S’exprimant au nom du gouvernement dirigé par le Premier ministre Alix Didier Fils-Aimé, la ministre a réaffirmé l’alignement d’Haïti avec les positions de la CARICOM ainsi que du Groupe des 77 et de la Chine, soulignant la nécessité d’une solidarité renforcée envers les pays confrontés à de profondes vulnérabilités.
Dans son intervention, Sandra Pailemon a dressé un constat alarmant de la situation nationale. Elle a rappelé que 5,7 millions d’Haïtiens sont actuellement en situation d’insécurité alimentaire, dont 1,9 million à des niveaux d’urgence. « Ces chiffres ne sont pas de simples statistiques. Ils disent, avec force, une vérité que cette assemblée ne peut ignorer », a-t-elle déclaré devant les délégations.

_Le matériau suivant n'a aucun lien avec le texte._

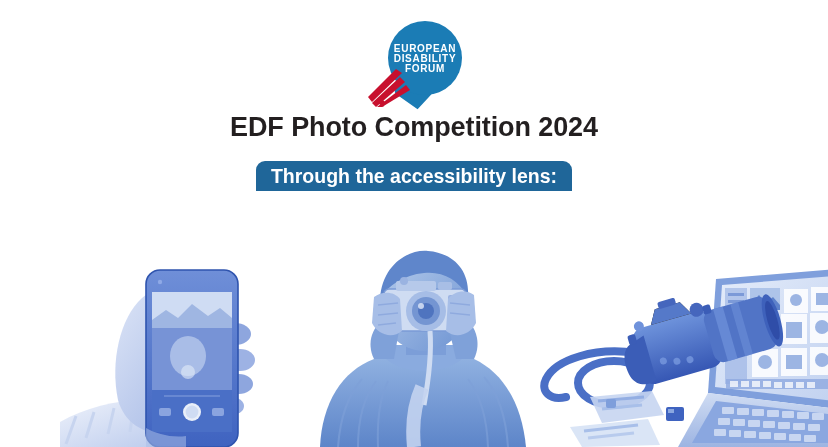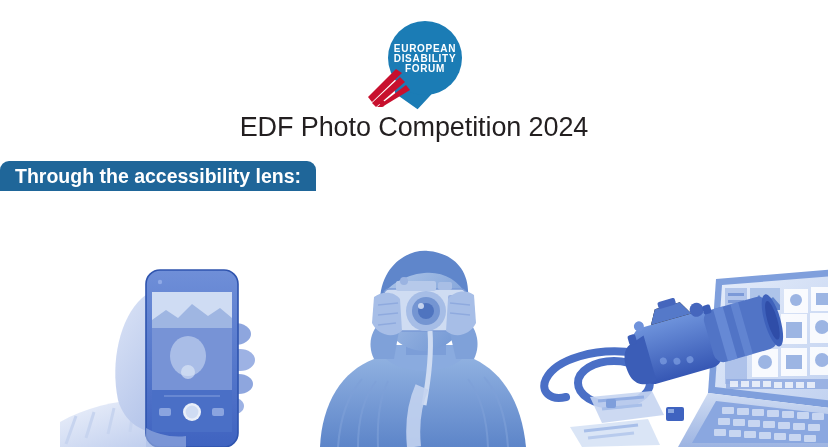--- a/index.html
+++ b/index.html
@@ -50,7 +50,7 @@
   .title{
     position:absolute; left:0; right:0; top:111px;
     text-align:center;
-    font-size:27px; font-weight:400; letter-spacing:-0.1px;
+    font-size:27px; font-weight:700; letter-spacing:-0.1px;
     color:#231f20;
     line-height:32px;
   }

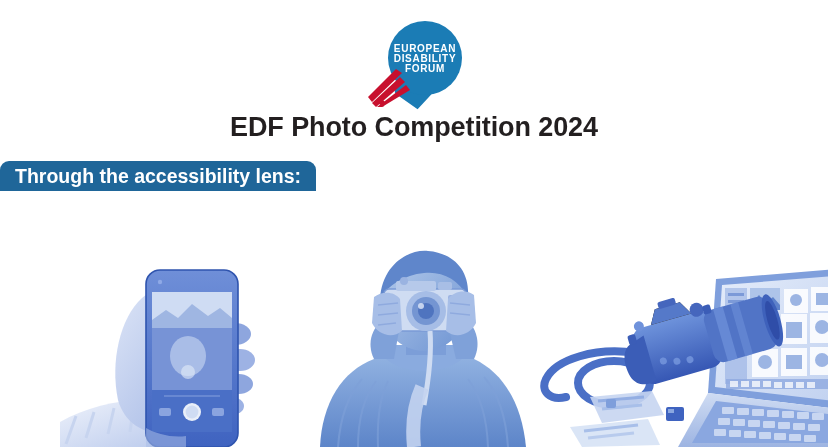--- a/index.html
+++ b/index.html
@@ -58,7 +58,7 @@
   
   .banner{
     position:absolute; left:0; right:0; top:161px;
-    display:flex; flex-direction:column; align-items:flex-start;
+    display:flex; flex-direction:column; align-items:center;
   }
   .banner-line{
     background:#1f6699;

Face à cette réalité, la ministre a défendu une vision du financement du développement comme un véritable levier de transformation.
Elle a insisté sur la nécessité d’adapter les mécanismes internationaux aux contextes de fragilité extrême, afin de garantir des résultats concrets pour les populations. Pour Haïti, ces résultats passent notamment par un renforcement de la sécurité, une meilleure protection des plus vulnérables et une plus grande cohérence dans l’action internationale.
Plaidant pour une réforme de la gouvernance économique mondiale, Sandra Pailemon a dénoncé un déséquilibre persistant : les pays du Sud, et en particulier ceux en situation de crise, demeurent les plus exposés aux chocs tout en étant marginalisés dans les processus décisionnels.
Dans un message ferme, la ministre a tenu à préciser que la démarche d’Haïti ne relève pas d’une demande d’assistance passive. « Haïti ne sollicite pas de compassion », a-t-elle affirmé, mais revendique une coopération capable de soutenir durablement la reconstruction et de renforcer la résilience nationale.
En conclusion, elle a lancé un appel à la communauté internationale pour un engagement plus déterminé aux côtés d’Haïti. Selon elle, la crise actuelle peut être transformée en opportunité de relèvement, à condition d’une action collective fondée sur la justice, la responsabilité et l’efficacité.